Manuel Alegre abandonou o quadrado. O homem que não se rende, rendeu-se. Bravata, bravata. D. Quixote foi traído.

Segundo a Lusa, afirmou ter recebido "palavras de estímulo" de José Sócrates para se candidatar à Presidência da República, mas ressalvou: "É melhor não contar o resto". Mesmo assim, contou um bocadinho: "Como ninguém avançava para enfrentar Cavaco Silva, o secretário-geral do partido pediu-me para reflectir, e quando fiz essa reflexão apareceu outra solução". Não é bonito, não. Basta! basta!, já ninguém acredita nesses bastas nem nos vou lá eu!, vou lá eu! Não resta grande coisa em que acreditar.
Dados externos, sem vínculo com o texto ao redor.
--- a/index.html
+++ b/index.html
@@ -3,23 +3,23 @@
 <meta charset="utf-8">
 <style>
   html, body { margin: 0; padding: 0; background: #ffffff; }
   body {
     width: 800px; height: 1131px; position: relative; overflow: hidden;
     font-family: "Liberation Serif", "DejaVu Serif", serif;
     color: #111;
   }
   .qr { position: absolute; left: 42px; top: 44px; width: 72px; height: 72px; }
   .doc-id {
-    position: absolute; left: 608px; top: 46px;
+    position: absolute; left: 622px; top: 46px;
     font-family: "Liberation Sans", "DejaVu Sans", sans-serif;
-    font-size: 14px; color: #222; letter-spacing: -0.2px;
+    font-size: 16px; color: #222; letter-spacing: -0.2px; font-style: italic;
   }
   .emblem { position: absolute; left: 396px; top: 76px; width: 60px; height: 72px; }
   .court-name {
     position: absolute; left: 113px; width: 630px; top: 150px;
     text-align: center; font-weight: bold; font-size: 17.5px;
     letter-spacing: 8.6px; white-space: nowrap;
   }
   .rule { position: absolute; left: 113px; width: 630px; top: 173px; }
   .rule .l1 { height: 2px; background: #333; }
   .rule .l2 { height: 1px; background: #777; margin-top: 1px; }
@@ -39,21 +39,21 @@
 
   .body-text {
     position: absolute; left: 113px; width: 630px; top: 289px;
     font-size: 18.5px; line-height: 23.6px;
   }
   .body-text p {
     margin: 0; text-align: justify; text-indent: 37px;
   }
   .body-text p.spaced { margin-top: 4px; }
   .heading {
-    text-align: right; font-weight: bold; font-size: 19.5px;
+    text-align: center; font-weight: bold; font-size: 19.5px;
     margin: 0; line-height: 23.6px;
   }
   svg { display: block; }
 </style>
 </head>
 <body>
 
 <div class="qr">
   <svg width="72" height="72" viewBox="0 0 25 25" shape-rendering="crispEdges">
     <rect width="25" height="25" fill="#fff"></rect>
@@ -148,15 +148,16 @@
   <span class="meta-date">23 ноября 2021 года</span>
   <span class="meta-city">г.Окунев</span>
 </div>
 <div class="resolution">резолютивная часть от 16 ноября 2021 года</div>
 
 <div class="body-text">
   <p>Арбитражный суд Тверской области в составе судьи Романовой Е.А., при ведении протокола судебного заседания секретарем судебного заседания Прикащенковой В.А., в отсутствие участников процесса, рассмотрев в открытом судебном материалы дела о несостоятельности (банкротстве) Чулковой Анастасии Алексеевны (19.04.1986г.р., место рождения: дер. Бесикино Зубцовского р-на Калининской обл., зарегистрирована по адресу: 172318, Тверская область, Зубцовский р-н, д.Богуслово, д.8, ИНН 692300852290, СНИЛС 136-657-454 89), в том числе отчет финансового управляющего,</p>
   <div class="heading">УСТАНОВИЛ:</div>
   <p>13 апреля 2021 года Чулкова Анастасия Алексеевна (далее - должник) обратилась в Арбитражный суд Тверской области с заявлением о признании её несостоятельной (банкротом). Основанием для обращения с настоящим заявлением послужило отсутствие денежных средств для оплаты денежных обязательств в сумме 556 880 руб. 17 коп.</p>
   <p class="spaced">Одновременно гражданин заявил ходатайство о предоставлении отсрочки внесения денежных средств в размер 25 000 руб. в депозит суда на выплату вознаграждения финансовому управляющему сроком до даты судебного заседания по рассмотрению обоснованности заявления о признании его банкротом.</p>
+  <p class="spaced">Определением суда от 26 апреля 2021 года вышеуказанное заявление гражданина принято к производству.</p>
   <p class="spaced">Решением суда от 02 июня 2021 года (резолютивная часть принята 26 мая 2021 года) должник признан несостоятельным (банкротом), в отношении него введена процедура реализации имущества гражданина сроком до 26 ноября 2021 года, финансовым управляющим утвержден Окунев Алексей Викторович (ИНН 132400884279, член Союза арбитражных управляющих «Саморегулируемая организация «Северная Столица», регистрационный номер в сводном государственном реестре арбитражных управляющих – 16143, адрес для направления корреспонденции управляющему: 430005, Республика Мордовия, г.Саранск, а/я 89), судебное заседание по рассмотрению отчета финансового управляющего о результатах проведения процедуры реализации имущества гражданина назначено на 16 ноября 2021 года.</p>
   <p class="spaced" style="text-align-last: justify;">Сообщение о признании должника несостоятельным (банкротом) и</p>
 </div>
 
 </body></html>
A política é cada vez mais um jogo de sombras, onde ao movimento de um corpo corresponde na sombra a sensação do movimento contrário.

30 agosto 2005

O fósforo da Europa

O artigo da página 26 da Economist desta semana começa assim:

"To your right, you can see Portugal burning." On a flight leaving Lisbon this week, passengers heard that gloomy advice as they gazed down at the smoke bilowing up from the pines and eucaliptus trees".
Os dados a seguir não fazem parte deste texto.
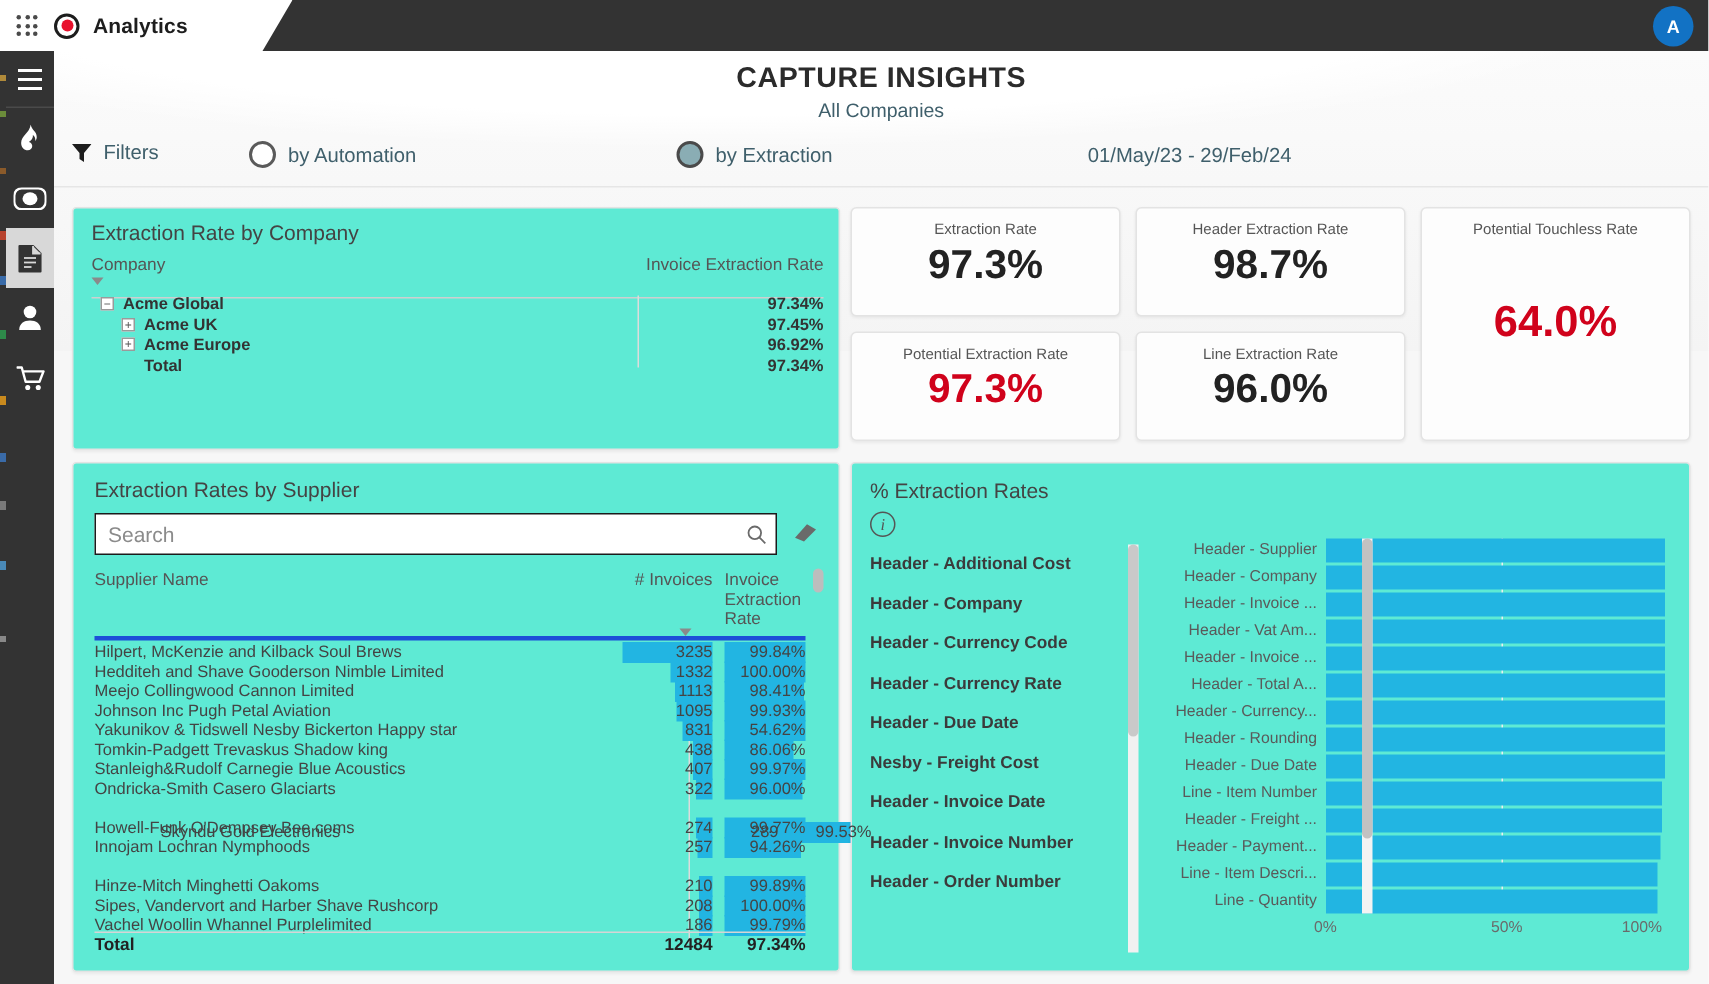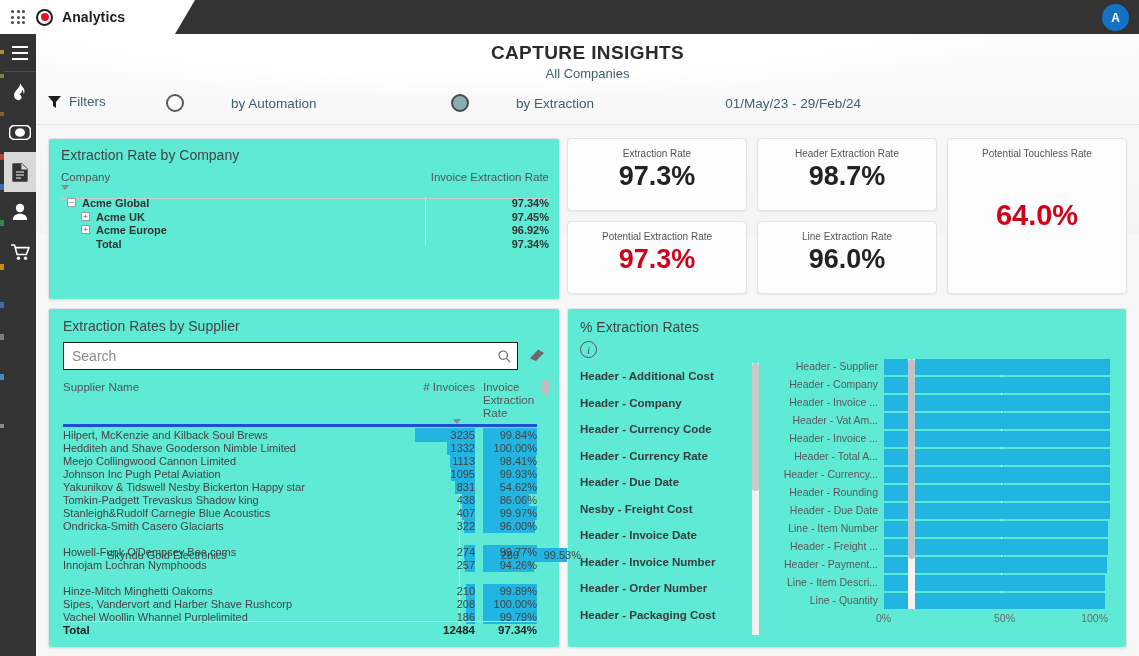--- a/index.html
+++ b/index.html
@@ -91,21 +91,21 @@
     position:absolute; left:0; top:54px; width:880px; height:36px;
   }
   #filters-group{ position:absolute; left:12px; top:6px; display:flex;align-items:center;gap:8px;}
   #funnel{ width:13px;height:12px; display:block;}
   #filters-label{ font-size:13.5px;color:#3f5f6b;}
   .radio-group{ position:absolute; top:6px; display:flex;align-items:center;gap:8px;}
   #radio-automation-group{ left:130px; }
   #radio-extraction-group{ left:415px; }
   .radio{ width:18px;height:18px;border-radius:50%;border:2px solid #5a5a5a;background:#fff;display:block;}
   .radio.on{ background:#8aadb4; border-color:#4a4a4a;}
-  .radio-label{ font-size:13.5px;color:#3f5f6b;margin-left:39px;}
+  .radio-label{ font-size:13.5px;color:#3f5f6b;}
   #daterange{ position:absolute; right:55px; top:8px; font-size:13.5px;color:#3f5f6b;}
   #divider{ position:absolute; left:0; top:90px; width:1103px; height:1px; background:#e6e6e6;}
 
   
   .card{
     position:absolute; background:#5eead4; border:1px solid #e3e3e3; border-radius:3px;
     box-shadow:0 1px 2px rgba(0,0,0,.06);
   }
   .card-title{ font-size:14px;color:#444; font-weight:400;}
 
@@ -494,21 +494,20 @@
     <div id="slicer-list">
         <div class="slicer-item">Header - Additional Cost</div>
         <div class="slicer-item">Header - Company</div>
         <div class="slicer-item">Header - Currency Code</div>
         <div class="slicer-item">Header - Currency Rate</div>
         <div class="slicer-item">Header - Due Date</div>
         <div class="slicer-item">Nesby - Freight Cost</div>
         <div class="slicer-item">Header - Invoice Date</div>
         <div class="slicer-item">Header - Invoice Number</div>
         <div class="slicer-item">Header - Order Number</div>
-        <div class="slicer-item">Header - Packaging Cost</div>
       </div>
     <div id="slicer-scrollbar-track"></div>
     <div id="slicer-scrollbar"></div>
 
     <div id="chart">
       <div id="chart-gridline"></div>
       <div id="chart-rows">
           <div class="chart-row">
             <span class="clabel">Header - Supplier</span>
             <span class="cbar" style="width: 226px; background: rgb(34, 181, 226);"></span>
Isto visto pelos olhos dos outros ainda soa pior.

29 agosto 2005

Mentiras

A historiadora Maria de Fátima Bonifácio disse numa entrevista à "Pública" de domingo que o sistema político está baseado numa mentira desde que Durão Barroso prometeu o choque fiscal e depois aumentou o IVA. Sócrates faz parte do retrato. "De que serve ter uma maioria absoluta, como Sócrates tem, quando ela foi conquistada através de uma mentira qualificada?". Outra vez a promessa de não aumentar os impostos e a acção em sentido contrário. O problema é mais grave do que uma promessa não cumprida. A questão é das promessas que são cumpridas ao contrário. Prometo descer e depois aumento. Prometo não aumentar e depois a primeira coisa que faço é o inverso.

Desta vez, Fátima Bonifácio tem razão. O sistema está minado. Os votantes não têm razões para acreditar no seu próprio voto. O futuro é uma lotaria. A campanha eleitoral é uma farsa. Está caducado o contrato entre eleitos e eleitores. A situação do país não me impressiona: um político honesto, que prometeu não aumentar os impostos, devia arranjar outros recursos para não comprometer o compromisso eleitoral. E logo os impostos, um dos aspectos mais centrais à relação entre os cidadãos e o Estado.

"[A moral] em política é fundamental. As pessoas podem ser ignorantes mas não são estúpidas", diz Fátima Bonifácio. O actual regime está ou não esgotado?

24 agosto 2005

Dia do padroeiro


Hoje, 24 de Agosto, é o dia do nosso padroeiro aqui no blogue, o que devia ser evidente, tendo em conta a frase que escolhemos como citação inaugural. O próprio nome, Através dos Espelhos, é muito inspirado nas leituras de Jorge Luís Borges (não é Tiago?), que faria hoje 106 anos a contar-nos coisas extraordinárias.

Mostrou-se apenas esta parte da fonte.